A enumeração é o modo de contagem das unidades de registro. Ela pode se dar de diferentes formas: pela presença (ou ausência); pela frequência; pela frequência ponderada; pela intensidade; pela direção; pela ordem e/ou pela co-ocorrência. Optamos nesse estudo por enumerar nossas unidades de registro por duas dessas formas: a presença/ausência – pois revela um sentido, podendo traduzir uma vontade escondida nas declarações públicas; e a frequência – dado que a repetição da aparição de determinada unidade de registro pode revelar sua importância e priorização. Segundo Bardin (2010, p. 131), “fazer uma análise temática consiste em descobrir os ‹‹núcleos de sentido›› que compõem a comunicação e cuja presença, ou frequência de aparição podem significar alguma coisa para o objectivo analítico

escolhido”.

Por fim, temos o ponto crucial desse segundo momento na Análise de Conteúdo: a escolha das categorias, que consiste em classificar as unidades de registro por diferenciação reagrupando-as, em seguida, por analogia a partir dos critérios previamente estabelecidos (BARDIN, 2010). Segundo Oliveira, D., (2008, p. 572-573), “as categorias representam a reconstrução do discurso a partir de uma lógica impressa pelo pesquisador, portanto expressam uma intencionalidade de reapresentar o objeto de estudo, a partir de um olhar teórico específico”. Elas são fornecidas pela teoria que o pesquisador utiliza como base (ALVES-MAZZOTTI, 2002; BARDIN, 2010, LÜDKE; ANDRÉ, 1986) e também resultam do corpus suscitado pela pesquisa (BARDIN, 2010).
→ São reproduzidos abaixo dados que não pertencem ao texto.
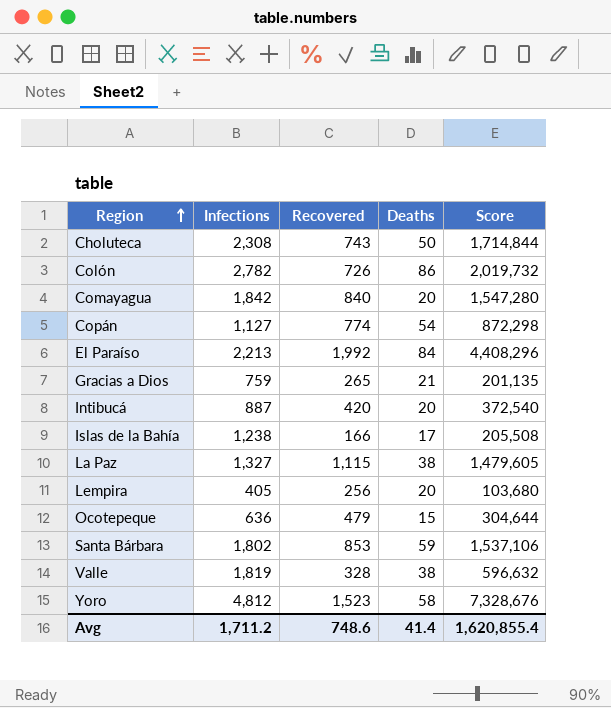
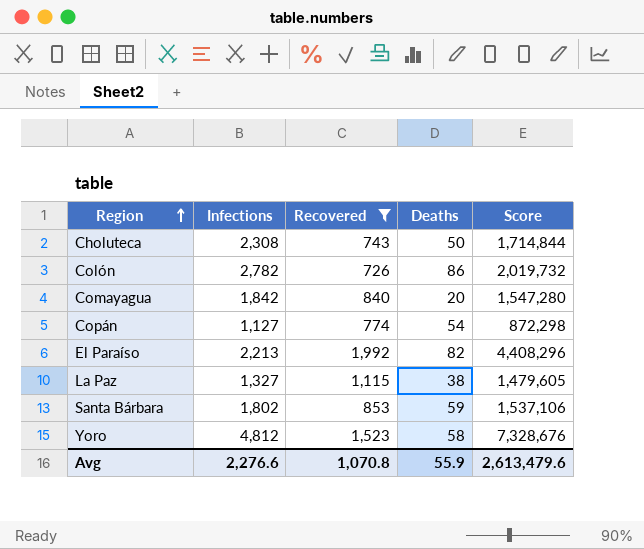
filter: none -> Recovered >= 726
El Paraíso | Deaths: 84 -> 82
Avg | Infections: 1,711.2 -> 2,276.6
Avg | Recovered: 748.6 -> 1,070.8
Avg | Deaths: 41.4 -> 55.9
Avg | Score: 1,620,855.4 -> 2,613,479.6

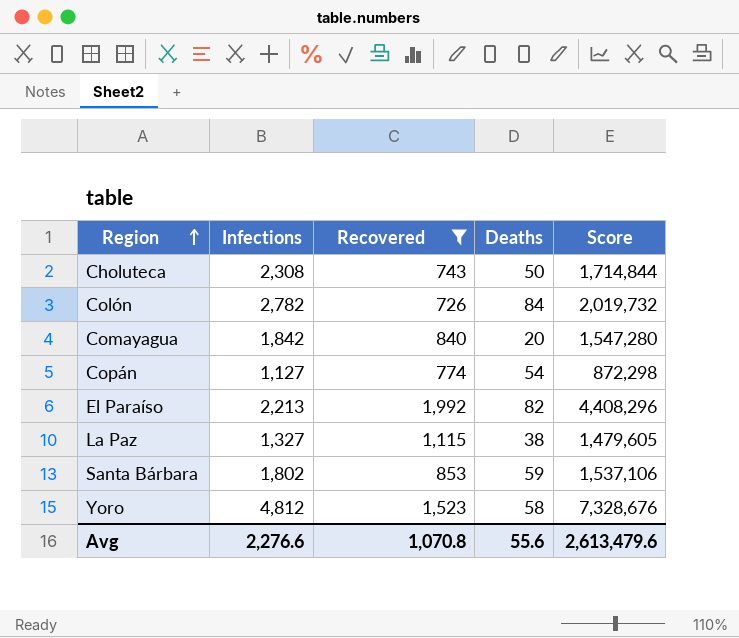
Colón | Deaths: 86 -> 84
Avg | Deaths: 55.9 -> 55.6

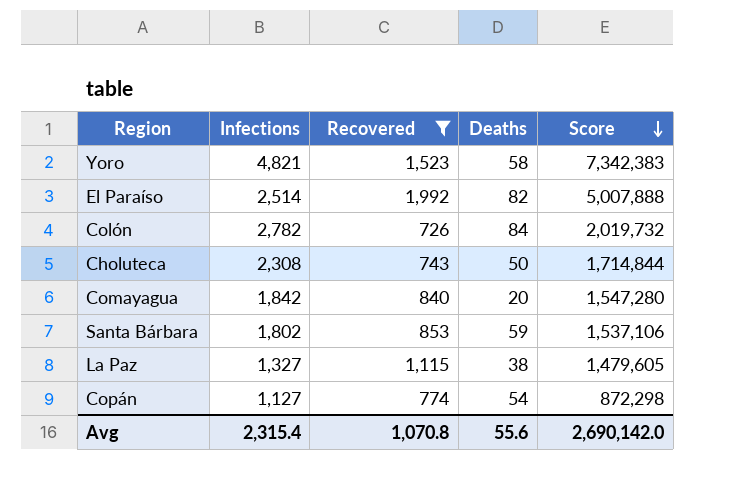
row order: Region ascending -> Score descending
Yoro | Infections: 4,812 -> 4,821
Yoro | Score: 7,328,676 -> 7,342,383
El Paraíso | Infections: 2,213 -> 2,514
El Paraíso | Score: 4,408,296 -> 5,007,888
Avg | Infections: 2,276.6 -> 2,315.4
Avg | Score: 2,613,479.6 -> 2,690,142.0

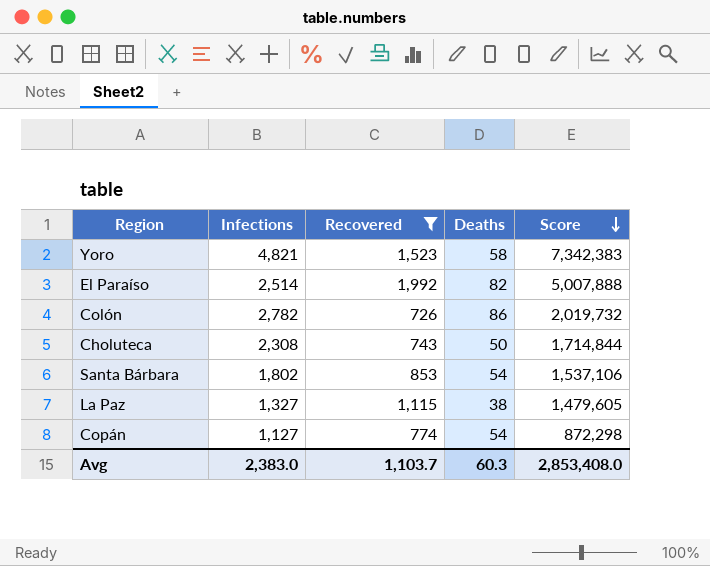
row Comayagua: 1,842 | 840 | 20 | 1,547,280 -> none
Colón | Deaths: 84 -> 86
Santa Bárbara | Deaths: 59 -> 54
Avg | Infections: 2,315.4 -> 2,383.0
Avg | Recovered: 1,070.8 -> 1,103.7
Avg | Deaths: 55.6 -> 60.3
Avg | Score: 2,690,142.0 -> 2,853,408.0

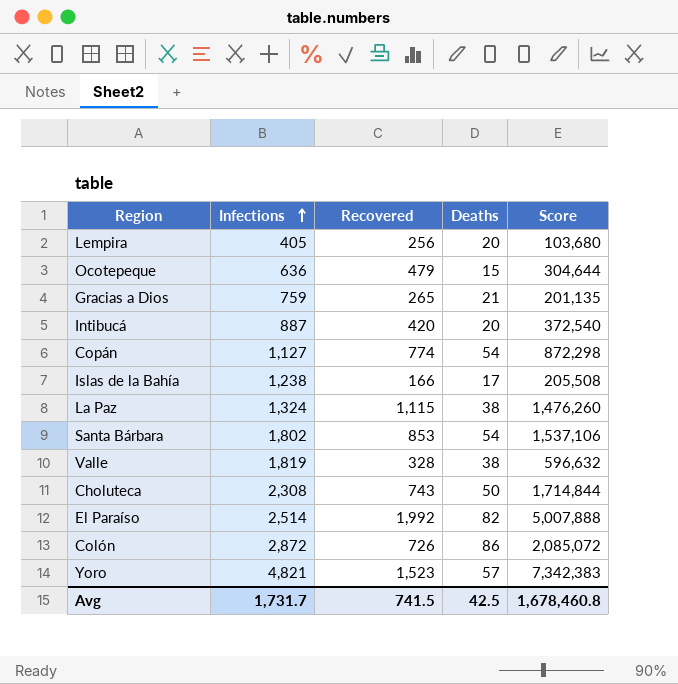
filter: Recovered >= 726 -> none
row order: Score descending -> Infections ascending
La Paz | Infections: 1,327 -> 1,324
La Paz | Score: 1,479,605 -> 1,476,260
Colón | Infections: 2,782 -> 2,872
Colón | Score: 2,019,732 -> 2,085,072
Yoro | Deaths: 58 -> 57
Avg | Infections: 2,383.0 -> 1,731.7
Avg | Recovered: 1,103.7 -> 741.5
Avg | Deaths: 60.3 -> 42.5
Avg | Score: 2,853,408.0 -> 1,678,460.8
Entendemos, portanto, que a escolha de categorias é um processo contínuo e não linear no decorrer da análise, exigindo do(a) pesquisador(a) uma atitude autônoma e crítica para revisitá-las e avaliar a necessidade ou não de criar outras.
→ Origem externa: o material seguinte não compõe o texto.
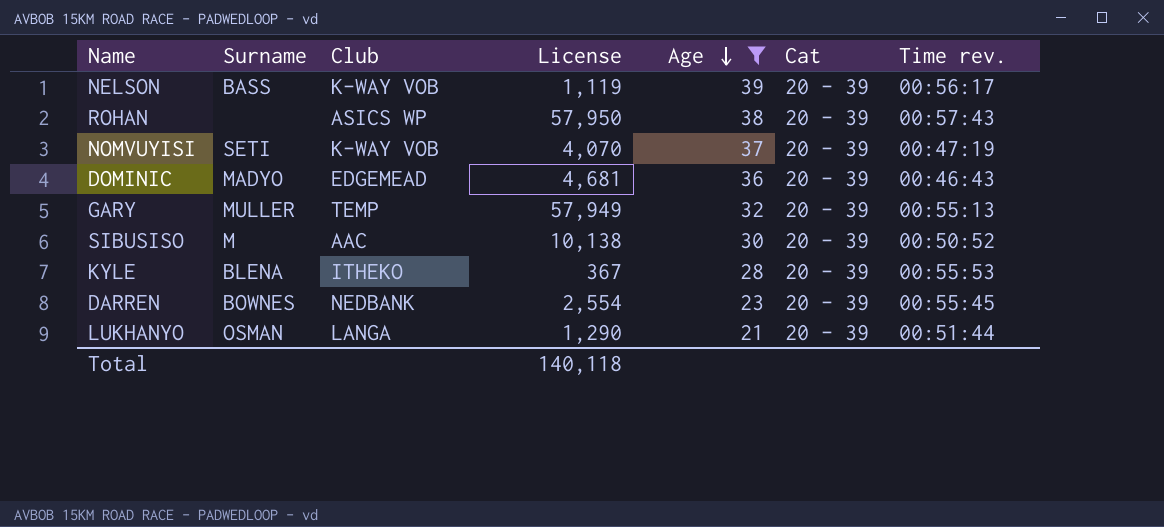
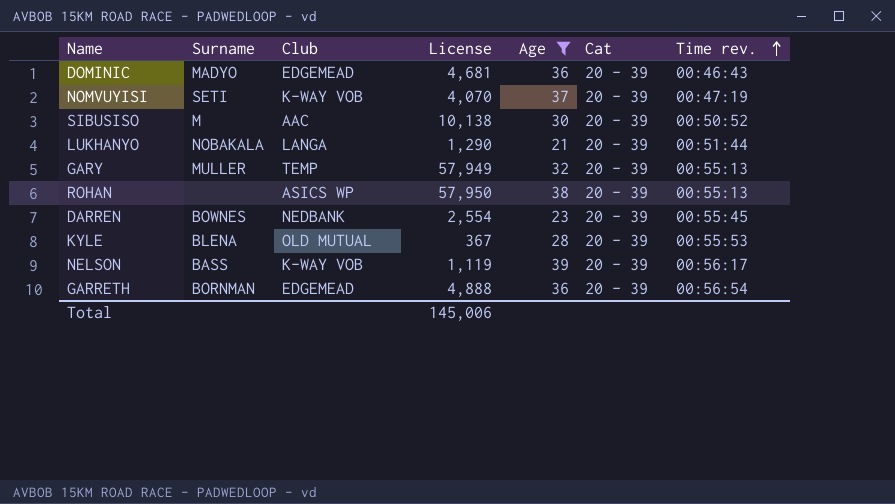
row order: Age descending -> Time rev. ascending
LUKHANYO | Surname: OSMAN -> NOBAKALA
ROHAN | Time rev.: 00:57:43 -> 00:55:13
KYLE | Club: ITHEKO -> OLD MUTUAL
row GARRETH: none -> BORNMAN | EDGEMEAD | 4,888 | 36 | 20 - 39 | 00:56:54
Total | License: 140,118 -> 145,006

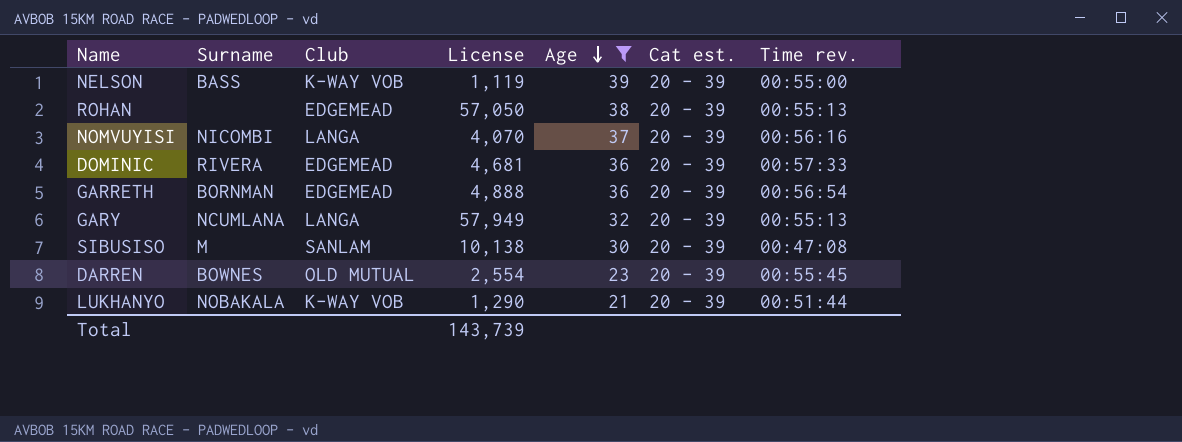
row order: Time rev. ascending -> Age descending
column name: Cat -> Cat est.
row KYLE: BLENA | OLD MUTUAL | 367 | 28 | 20 - 39 | 00:55:53 -> none
NELSON | Time rev.: 00:56:17 -> 00:55:00
ROHAN | Club: ASICS WP -> EDGEMEAD
ROHAN | License: 57,950 -> 57,050
NOMVUYISI | Surname: SETI -> NICOMBI
NOMVUYISI | Club: K-WAY VOB -> LANGA
NOMVUYISI | Time rev.: 00:47:19 -> 00:56:16
DOMINIC | Surname: MADYO -> RIVERA
DOMINIC | Time rev.: 00:46:43 -> 00:57:33
GARY | Surname: MULLER -> NCUMLANA
GARY | Club: TEMP -> LANGA
SIBUSISO | Club: AAC -> SANLAM
SIBUSISO | Time rev.: 00:50:52 -> 00:47:08
DARREN | Club: NEDBANK -> OLD MUTUAL
LUKHANYO | Club: LANGA -> K-WAY VOB
Total | License: 145,006 -> 143,739

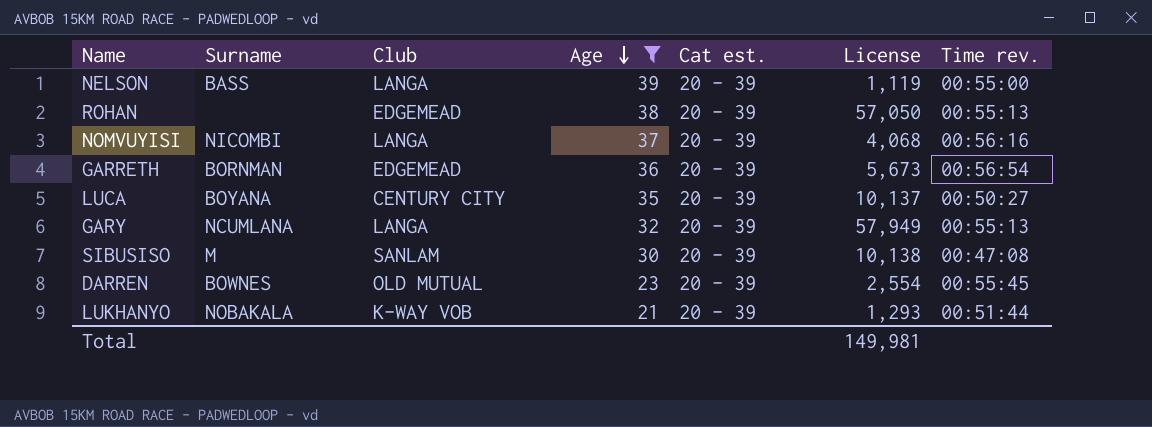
column License | position: 4 -> 6
row DOMINIC: RIVERA | EDGEMEAD | 4,681 | 36 | 20 - 39 | 00:57:33 -> none
NELSON | Club: K-WAY VOB -> LANGA
NOMVUYISI | License: 4,070 -> 4,068
GARRETH | License: 4,888 -> 5,673
row LUCA: none -> BOYANA | CENTURY CITY | 35 | 20 - 39 | 10,137 | 00:50:27
LUKHANYO | License: 1,290 -> 1,293
Total | License: 143,739 -> 149,981

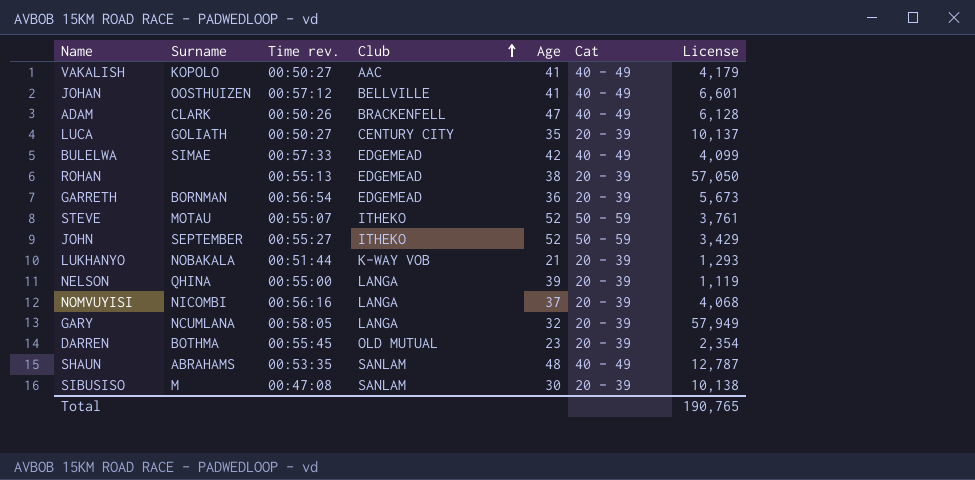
filter: Age <= 39 -> none
row order: Age descending -> Club ascending
column Time rev. | position: 7 -> 3
column name: Cat est. -> Cat
LUCA | Surname: BOYANA -> GOLIATH
NELSON | Surname: BASS -> QHINA
GARY | Time rev.: 00:55:13 -> 00:58:05
DARREN | Surname: BOWNES -> BOTHMA
DARREN | License: 2,554 -> 2,354
Total | License: 149,981 -> 190,765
Na visão de Bardin (2010, p. 57), “um conjunto de categorias é válido se puder ser aplicado com precisão ao conjunto da informação e se for produtivo no plano das inferências”. A autora explica que o critério de categorização pode ser semântico (quando se tratar de temas), sintático (os verbos e adjetivos), léxico (no caso de considerar o sentido das palavras) e expressivo (no caso das diversas perturbações da linguagem).
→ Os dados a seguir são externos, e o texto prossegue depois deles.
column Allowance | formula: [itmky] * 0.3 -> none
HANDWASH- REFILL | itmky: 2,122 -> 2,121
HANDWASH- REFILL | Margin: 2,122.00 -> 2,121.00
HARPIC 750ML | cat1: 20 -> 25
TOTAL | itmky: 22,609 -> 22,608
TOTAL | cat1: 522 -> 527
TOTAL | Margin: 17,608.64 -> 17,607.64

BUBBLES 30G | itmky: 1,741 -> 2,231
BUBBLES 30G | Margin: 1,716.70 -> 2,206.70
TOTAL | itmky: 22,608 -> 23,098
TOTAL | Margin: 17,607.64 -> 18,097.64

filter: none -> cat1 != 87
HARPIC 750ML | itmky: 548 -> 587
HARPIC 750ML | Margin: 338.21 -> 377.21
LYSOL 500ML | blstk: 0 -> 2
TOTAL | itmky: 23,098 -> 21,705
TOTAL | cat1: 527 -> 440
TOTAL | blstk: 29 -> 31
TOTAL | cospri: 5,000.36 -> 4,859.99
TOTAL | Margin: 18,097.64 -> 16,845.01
As categorias trabalhadas no momento da nossa análise emergiram, principalmente, do conteúdo manifesto e latente dos documentos escolhidos e das respostas das entrevistas, mas também foram fornecidas pela referencial teórico-analítico adotado. São elas:

 Autonomia Universitária

 Estrutura de Ensino

 Formação em Saúde no/para a Rede SUS

 Implementação da Política

 Integração Ensino-Serviço

 Práticas de Gestão

 Recepção da Política

No terceiro e último momento da análise de conteúdo – o tratamento dos resultados,

inferência e interpretação – é fase no qual são mobilizadas as operações lógicas do(a)

pesquisador(a) para interpretar e trazer sentido ao conjunto de categorias que se tem em mãos. É buscar saber mais sobre o texto e sobre o seu conteúdo manifesto e latente (BARDIN, 2010; OLIVEIRA, D., 2008).

No próximo capítulo, apresentaremos a análise dos dados levantados, buscando refletir sobre o ensino e sua gestão pela Ebserh, de modo a construir argumentos que contribuam para a compreensão dos efeitos da atuação da Empresa no contexto da prática do Hospital das Clínicas da UFPE.